La genèse remonte à la route des festivals suivie par mon premier long-métrage, La Moitié Gauche du Frigo. De Rouyn-Noranda en Abitibi, région du Canada, jusqu’à Namur en Belgique, j’ai croisé par hasard des cinéastes belges drôles et attachants avec qui j’ai fraternisé. Je connaissais déjà le cinéma belge que j’aime pour son audace et son humour, mais là j’ai découvert ses artisans et l’univers qui inspire leurs histoires. En Belgique, je me suis senti un peu chez moi. Là-bas comme au Québec, il est beaucoup question d’identité et de politique.
Congorama est une coproduction.
Depuis longtemps, j’avais envie de raconter une histoire qui se passe en Europe et au Québec. Après avoir travaillé à Paris en 1993, je me suis toujours senti à cheval sur deux continents, sentiment fréquent chez nous étant donné notre situation de francophones d’Amérique à la jonction de deux mondes. Mais je trouve que le cinéma a rarement traduit cette réalité de manière naturelle. Le cinéma de coproduction est surtout une affaire de financement et de collaboration.
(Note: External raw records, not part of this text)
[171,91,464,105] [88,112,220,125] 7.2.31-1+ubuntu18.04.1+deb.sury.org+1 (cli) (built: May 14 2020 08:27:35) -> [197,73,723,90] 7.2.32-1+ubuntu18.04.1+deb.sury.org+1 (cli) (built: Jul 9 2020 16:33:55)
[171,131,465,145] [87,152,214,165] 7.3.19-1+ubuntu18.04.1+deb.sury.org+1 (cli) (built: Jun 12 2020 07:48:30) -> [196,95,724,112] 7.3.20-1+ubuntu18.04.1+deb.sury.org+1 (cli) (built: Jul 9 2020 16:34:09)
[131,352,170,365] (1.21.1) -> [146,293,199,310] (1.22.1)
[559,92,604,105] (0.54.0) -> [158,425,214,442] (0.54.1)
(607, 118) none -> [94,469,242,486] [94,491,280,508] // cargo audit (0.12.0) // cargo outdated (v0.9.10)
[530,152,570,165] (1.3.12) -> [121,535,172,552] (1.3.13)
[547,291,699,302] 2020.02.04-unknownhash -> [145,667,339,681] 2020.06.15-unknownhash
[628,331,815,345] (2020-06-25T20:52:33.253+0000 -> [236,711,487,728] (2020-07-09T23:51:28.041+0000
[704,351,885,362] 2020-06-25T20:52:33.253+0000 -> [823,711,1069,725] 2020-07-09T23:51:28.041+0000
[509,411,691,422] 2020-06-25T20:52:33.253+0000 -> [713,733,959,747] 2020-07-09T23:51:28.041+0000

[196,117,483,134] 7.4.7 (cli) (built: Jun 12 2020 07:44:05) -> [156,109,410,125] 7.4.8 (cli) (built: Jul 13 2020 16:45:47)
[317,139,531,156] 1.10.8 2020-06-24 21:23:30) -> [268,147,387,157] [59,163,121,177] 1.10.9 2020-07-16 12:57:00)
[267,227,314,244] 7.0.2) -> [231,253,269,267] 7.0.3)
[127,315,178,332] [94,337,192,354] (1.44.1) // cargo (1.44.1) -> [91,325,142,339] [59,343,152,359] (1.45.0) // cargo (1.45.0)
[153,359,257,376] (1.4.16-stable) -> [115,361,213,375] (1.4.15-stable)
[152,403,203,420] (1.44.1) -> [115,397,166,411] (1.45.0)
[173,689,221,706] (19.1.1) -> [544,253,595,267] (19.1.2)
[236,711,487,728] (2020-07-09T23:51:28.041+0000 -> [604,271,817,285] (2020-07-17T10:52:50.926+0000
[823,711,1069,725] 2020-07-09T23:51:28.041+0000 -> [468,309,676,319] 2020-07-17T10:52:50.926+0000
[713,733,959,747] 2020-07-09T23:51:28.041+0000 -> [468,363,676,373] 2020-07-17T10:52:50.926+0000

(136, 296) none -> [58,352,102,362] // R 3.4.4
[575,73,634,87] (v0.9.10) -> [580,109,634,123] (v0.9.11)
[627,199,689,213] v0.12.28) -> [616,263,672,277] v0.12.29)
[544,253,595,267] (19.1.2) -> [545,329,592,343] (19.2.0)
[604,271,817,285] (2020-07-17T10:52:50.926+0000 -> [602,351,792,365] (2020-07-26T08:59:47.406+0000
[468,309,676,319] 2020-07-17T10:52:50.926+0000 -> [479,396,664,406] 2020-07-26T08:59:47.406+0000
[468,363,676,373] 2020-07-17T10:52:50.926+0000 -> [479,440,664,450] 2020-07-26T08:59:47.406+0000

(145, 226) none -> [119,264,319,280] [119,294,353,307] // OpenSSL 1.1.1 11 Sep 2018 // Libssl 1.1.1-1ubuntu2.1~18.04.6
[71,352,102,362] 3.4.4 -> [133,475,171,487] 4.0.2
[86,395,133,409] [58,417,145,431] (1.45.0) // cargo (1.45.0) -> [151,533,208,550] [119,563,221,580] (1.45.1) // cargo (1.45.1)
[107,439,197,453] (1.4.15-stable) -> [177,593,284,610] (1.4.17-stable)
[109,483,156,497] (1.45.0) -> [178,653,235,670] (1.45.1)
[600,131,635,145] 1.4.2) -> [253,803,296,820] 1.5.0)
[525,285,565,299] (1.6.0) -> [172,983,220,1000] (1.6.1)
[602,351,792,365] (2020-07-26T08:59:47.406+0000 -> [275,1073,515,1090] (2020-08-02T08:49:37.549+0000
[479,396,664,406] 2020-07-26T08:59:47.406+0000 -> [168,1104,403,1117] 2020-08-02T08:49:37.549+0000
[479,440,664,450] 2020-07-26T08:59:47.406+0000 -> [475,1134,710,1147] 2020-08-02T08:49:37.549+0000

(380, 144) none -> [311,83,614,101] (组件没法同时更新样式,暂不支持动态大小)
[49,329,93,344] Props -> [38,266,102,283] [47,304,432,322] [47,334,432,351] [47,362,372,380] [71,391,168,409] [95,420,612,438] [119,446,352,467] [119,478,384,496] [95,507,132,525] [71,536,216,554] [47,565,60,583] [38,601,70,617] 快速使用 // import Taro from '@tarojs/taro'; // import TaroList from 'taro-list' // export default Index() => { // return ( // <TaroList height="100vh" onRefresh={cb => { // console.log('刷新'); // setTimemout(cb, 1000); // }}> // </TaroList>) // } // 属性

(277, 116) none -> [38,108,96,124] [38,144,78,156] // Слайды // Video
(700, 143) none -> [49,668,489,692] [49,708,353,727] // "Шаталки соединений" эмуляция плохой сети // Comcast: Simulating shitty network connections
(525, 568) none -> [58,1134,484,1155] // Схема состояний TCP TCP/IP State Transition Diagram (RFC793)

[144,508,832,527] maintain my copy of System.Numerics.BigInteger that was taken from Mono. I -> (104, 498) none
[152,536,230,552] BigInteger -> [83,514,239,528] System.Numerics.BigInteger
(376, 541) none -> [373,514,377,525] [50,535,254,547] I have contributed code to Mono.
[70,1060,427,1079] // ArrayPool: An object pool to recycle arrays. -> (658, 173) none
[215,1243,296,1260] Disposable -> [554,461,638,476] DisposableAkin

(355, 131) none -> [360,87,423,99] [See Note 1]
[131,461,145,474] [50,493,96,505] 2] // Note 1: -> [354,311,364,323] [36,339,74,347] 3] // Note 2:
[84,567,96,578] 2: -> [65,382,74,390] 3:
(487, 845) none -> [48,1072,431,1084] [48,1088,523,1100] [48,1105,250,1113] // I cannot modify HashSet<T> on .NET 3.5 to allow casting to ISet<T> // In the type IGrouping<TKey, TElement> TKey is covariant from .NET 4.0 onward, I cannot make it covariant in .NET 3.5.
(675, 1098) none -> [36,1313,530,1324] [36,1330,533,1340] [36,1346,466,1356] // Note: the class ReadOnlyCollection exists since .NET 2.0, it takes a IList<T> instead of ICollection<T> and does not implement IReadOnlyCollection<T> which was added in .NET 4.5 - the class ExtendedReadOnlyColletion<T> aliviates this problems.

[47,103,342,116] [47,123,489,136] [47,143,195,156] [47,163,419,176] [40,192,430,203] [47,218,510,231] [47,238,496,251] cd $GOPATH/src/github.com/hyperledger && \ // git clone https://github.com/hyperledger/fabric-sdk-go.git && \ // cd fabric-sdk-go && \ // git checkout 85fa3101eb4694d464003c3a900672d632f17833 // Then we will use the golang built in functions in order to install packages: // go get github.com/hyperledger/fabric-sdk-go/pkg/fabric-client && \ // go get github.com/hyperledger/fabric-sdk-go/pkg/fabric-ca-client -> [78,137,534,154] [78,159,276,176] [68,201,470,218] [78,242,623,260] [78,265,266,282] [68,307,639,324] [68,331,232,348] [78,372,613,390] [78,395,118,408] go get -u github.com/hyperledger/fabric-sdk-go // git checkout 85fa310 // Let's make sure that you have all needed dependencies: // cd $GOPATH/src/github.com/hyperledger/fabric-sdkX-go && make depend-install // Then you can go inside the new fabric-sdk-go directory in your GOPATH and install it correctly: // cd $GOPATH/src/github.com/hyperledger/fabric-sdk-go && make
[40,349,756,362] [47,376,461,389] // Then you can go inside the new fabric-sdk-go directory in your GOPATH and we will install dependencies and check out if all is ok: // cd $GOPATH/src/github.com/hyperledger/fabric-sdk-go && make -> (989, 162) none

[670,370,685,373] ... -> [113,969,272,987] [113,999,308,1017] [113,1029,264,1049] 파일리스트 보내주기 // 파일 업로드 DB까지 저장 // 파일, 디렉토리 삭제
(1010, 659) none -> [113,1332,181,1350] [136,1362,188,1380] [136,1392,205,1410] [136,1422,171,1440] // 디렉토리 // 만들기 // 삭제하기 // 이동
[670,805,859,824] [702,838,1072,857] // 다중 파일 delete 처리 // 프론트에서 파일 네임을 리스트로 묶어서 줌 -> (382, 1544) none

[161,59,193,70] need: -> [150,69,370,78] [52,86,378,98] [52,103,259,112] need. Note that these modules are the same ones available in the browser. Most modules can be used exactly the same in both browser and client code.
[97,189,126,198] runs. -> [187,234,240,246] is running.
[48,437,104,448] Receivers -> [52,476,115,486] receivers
Tel pays finance un pourcentage du film en échange de l’embauche d’un certain nombre d’artisans et de comédiens. Les histoires quant à elles restent souvent bien campées sur un seul continent. L’histoire devait s’enraciner sur les deux continents pour des raisons dramatiques et dans une vraie perspective de dualité. Les personnages se rencontreraient naturellement, comme dans la vie, sans trop insister sur les différences.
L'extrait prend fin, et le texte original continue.